[
https://issues.apache.org/jira/browse/MAPREDUCE-64?page=com.atlassian.jira.plugin.system.issuetabpanels:comment-tabpanel&focusedCommentId=12767022#action_12767022
]
Chris Douglas commented on MAPREDUCE-64:
----------------------------------------
bq. one simple way might be to simply add TRACE level log messages at every
collect() call with the current values of every index plus the spill number
[...]
That could be an interesting visualization. I'd already made up the diagrams,
but anything that helps the analysis and validation would be welcome. I'd
rather not add a trace to the committed code, but data from it sounds great.

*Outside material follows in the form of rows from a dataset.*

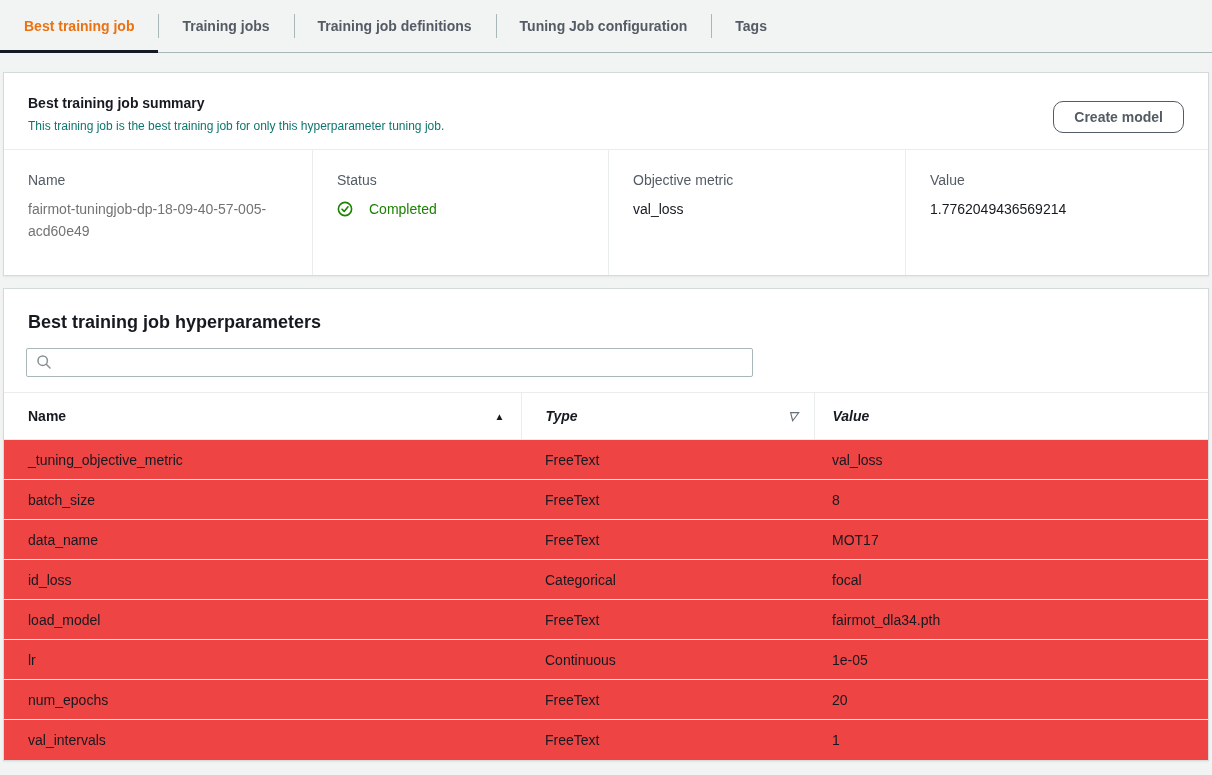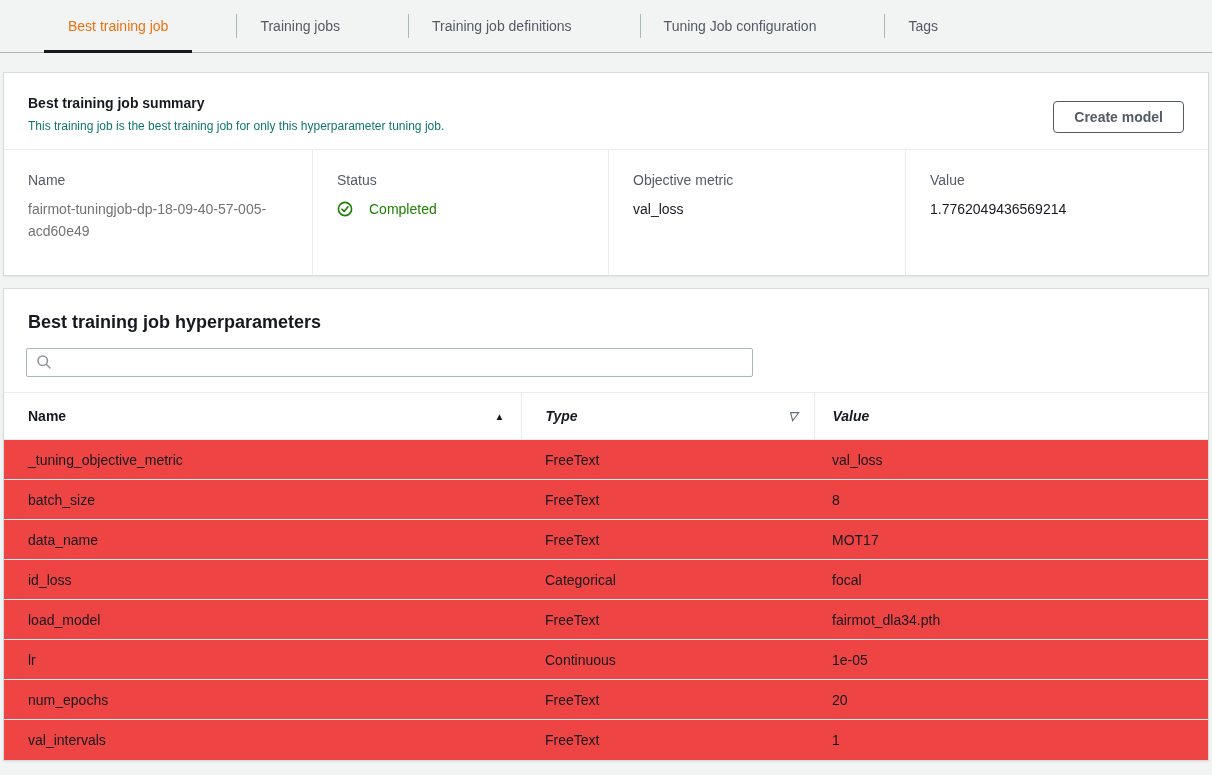--- a/index.html
+++ b/index.html
@@ -18,25 +18,24 @@
     align-items:stretch;
     height:53px;
     border-bottom:1px solid #aab7b8;
     background:#f2f3f3;
   }
   .tab {
     position:relative;
     display:flex;
     align-items:center;
     padding:12px 24px;
-    font-weight:normal;
+    font-weight:bold;
     color:#545b64;
     cursor:pointer;
     white-space:nowrap;
-    margin-left:44px;
   }
   .tab + .tab::before {
     content:"";
     position:absolute;
     left:0; top:14px;
     width:1px; height:24px;
     background:#aab7b8;
   }
   .tab.active { color:#ec7211; }
   .tab.active::after {
@@ -71,21 +70,21 @@
   .summary-subtitle {
     font-size:12px;
     color:#0f766e;
     margin-top:4px;
   }
   .create-model-btn {
     position:absolute;
     right:24px; top:28px;
     background:#ffffff;
     border:1px solid #545b64;
-    border-radius:4px;
+    border-radius:10px;
     color:#545b64;
     font-weight:bold;
     font-size:14px;
     font-family:"Liberation Sans", sans-serif;
     padding:7px 20px;
     cursor:pointer;
   }
   .summary-fields {
     display:grid;
     grid-template-columns:308px 296px 297px 1fr;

bq. I ran a simple test where I was running a sort of 10 byte records, and it
turned out that the "optimal" io.sort.record.percent caused my job to be
significantly slower. It was the case then that a small number of large spills
actually ran slower than a large number of small spills. Did we ever determine
what that issue was? I think we should try to understand why the theory isn't
agreeing with observations here.
IIRC those tests used a non-RawComparator, right? Runping reported similar
results, where hits to concurrent collection were more expensive than small
spills. The current theory is that keeping the map thread unblocked is usually
better for performance. Based on this observation, I'm hoping that the
spill.percent can also be eliminated at some point in the future, though the
performance we're leaving on the table there is probably not as severe and is
more difficult to generalize. Microbenchmarks may also not capture the expense
of merging many small spills in a busy, shared cluster, where HDFS and other
tasks are completing for disk bandwidth. I'll be very interested in metrics
from MAPREDUCE-1115, as they would help to flesh out this hypothesis.
----
The documentation (such as it is) in HADOOP-2919 describes the existing code.
The metadata and serialization data are tracked using a set of indices marking
the start and end of a spill ({{kvstart}}, {{kvend}}) and the current position
({{kvindex}}) while the serialization data are described by similar markers
({{bufstart}}, {{bufend}}, {{bufindex}}). There are two other indices carried
over from the existing design. {{bufmark}} is the position in the serialized
record data of the end of the last fully serialized record. {{bufvoid}} is
necessary for the RawComparator interface, which requires contiguous ranges for
key compares; if a serialized key crosses the end of the buffer, it must be
copied to the front to satisfy the aforementioned API spec. All of these are
retained; the role of each is largely unchanged.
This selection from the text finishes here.